Una olla a presión pulida es una olla a presión cuya superficie ha sido pulida. Este tratamiento hace que la superficie sea suave, brillante y fácil de limpiar, y se ve comúnmente en las ollas a presión de aluminio.
Según el material, las ollas a presión se dividen principalmente en ollas a presión de aluminio y ollas a presión de acero inoxidable. Las ollas a presión de aluminio se pueden dividir en ollas a presión pulidas, ollas a presión blanqueadas y ollas a presión anodizadas según el tratamiento de su superficie.

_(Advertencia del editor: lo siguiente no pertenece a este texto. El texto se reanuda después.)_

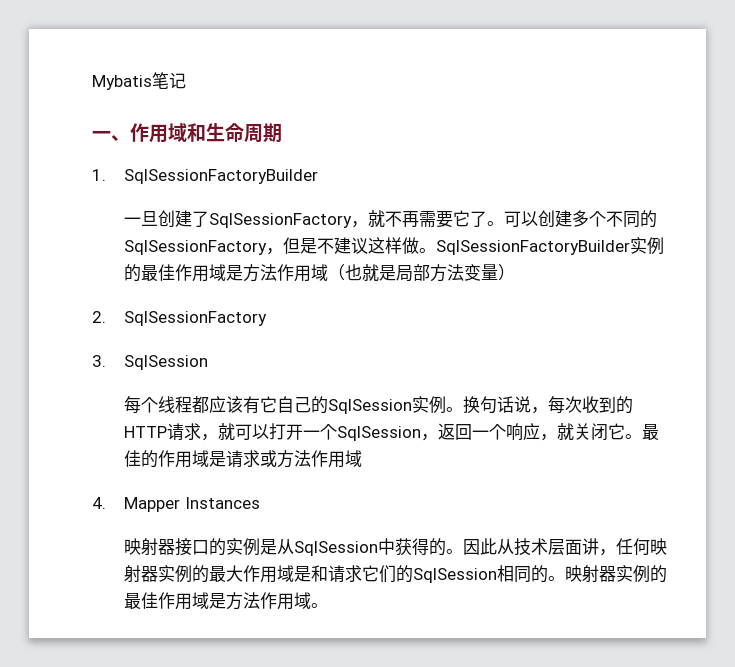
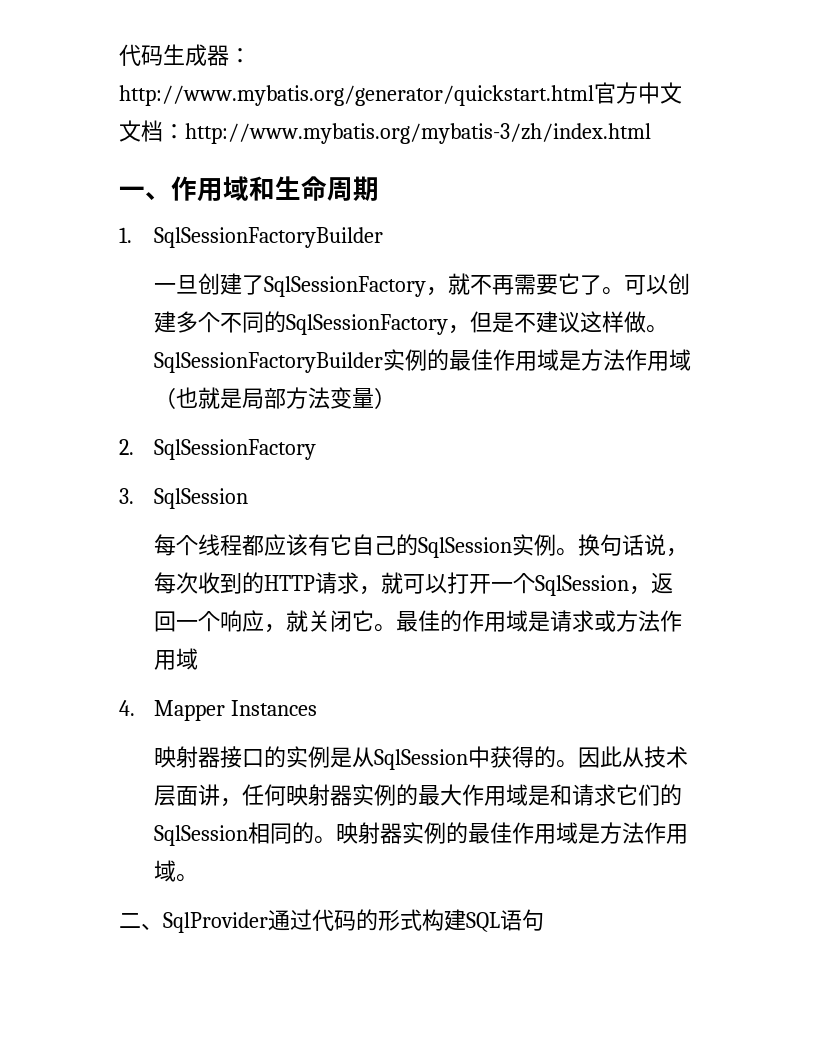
[92,72,186,90] Mybatis笔记 -> [119,44,251,66] [119,82,682,106] [119,120,651,144] 代码生成器：http://www.mybatis.org/generator/quickstart.html官方中文文档：http://www.mybatis.org/mybatis-3/zh/index.html
(329, 605) none -> [119,909,544,933] // 二、SqlProvider通过代码的形式构建SQL语句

Ollas a presión pulidas: tienen una superficie lisa y brillante, son fáciles de limpiar, pero tienen una resistencia al desgaste relativamente débil.
Ollas a presión anodizadas: incluyen tipos como oxidación con ácido oxálico, oxidación con ácido sulfúrico, oxidación cerámica y anodizado duro. El anodizado duro tiene una capa gruesa y dura, lo que proporciona una mejor resistencia al desgaste.
Por el contrario, las ollas a presión de acero inoxidable suelen utilizar procesos de cepillado o pulido. Aquí, "pulir" generalmente se refiere al pulido de espejo, lo que da como resultado una apariencia brillante y hermosa, y es menos propenso a acumular suciedad y bacterias, lo que facilita la limpieza.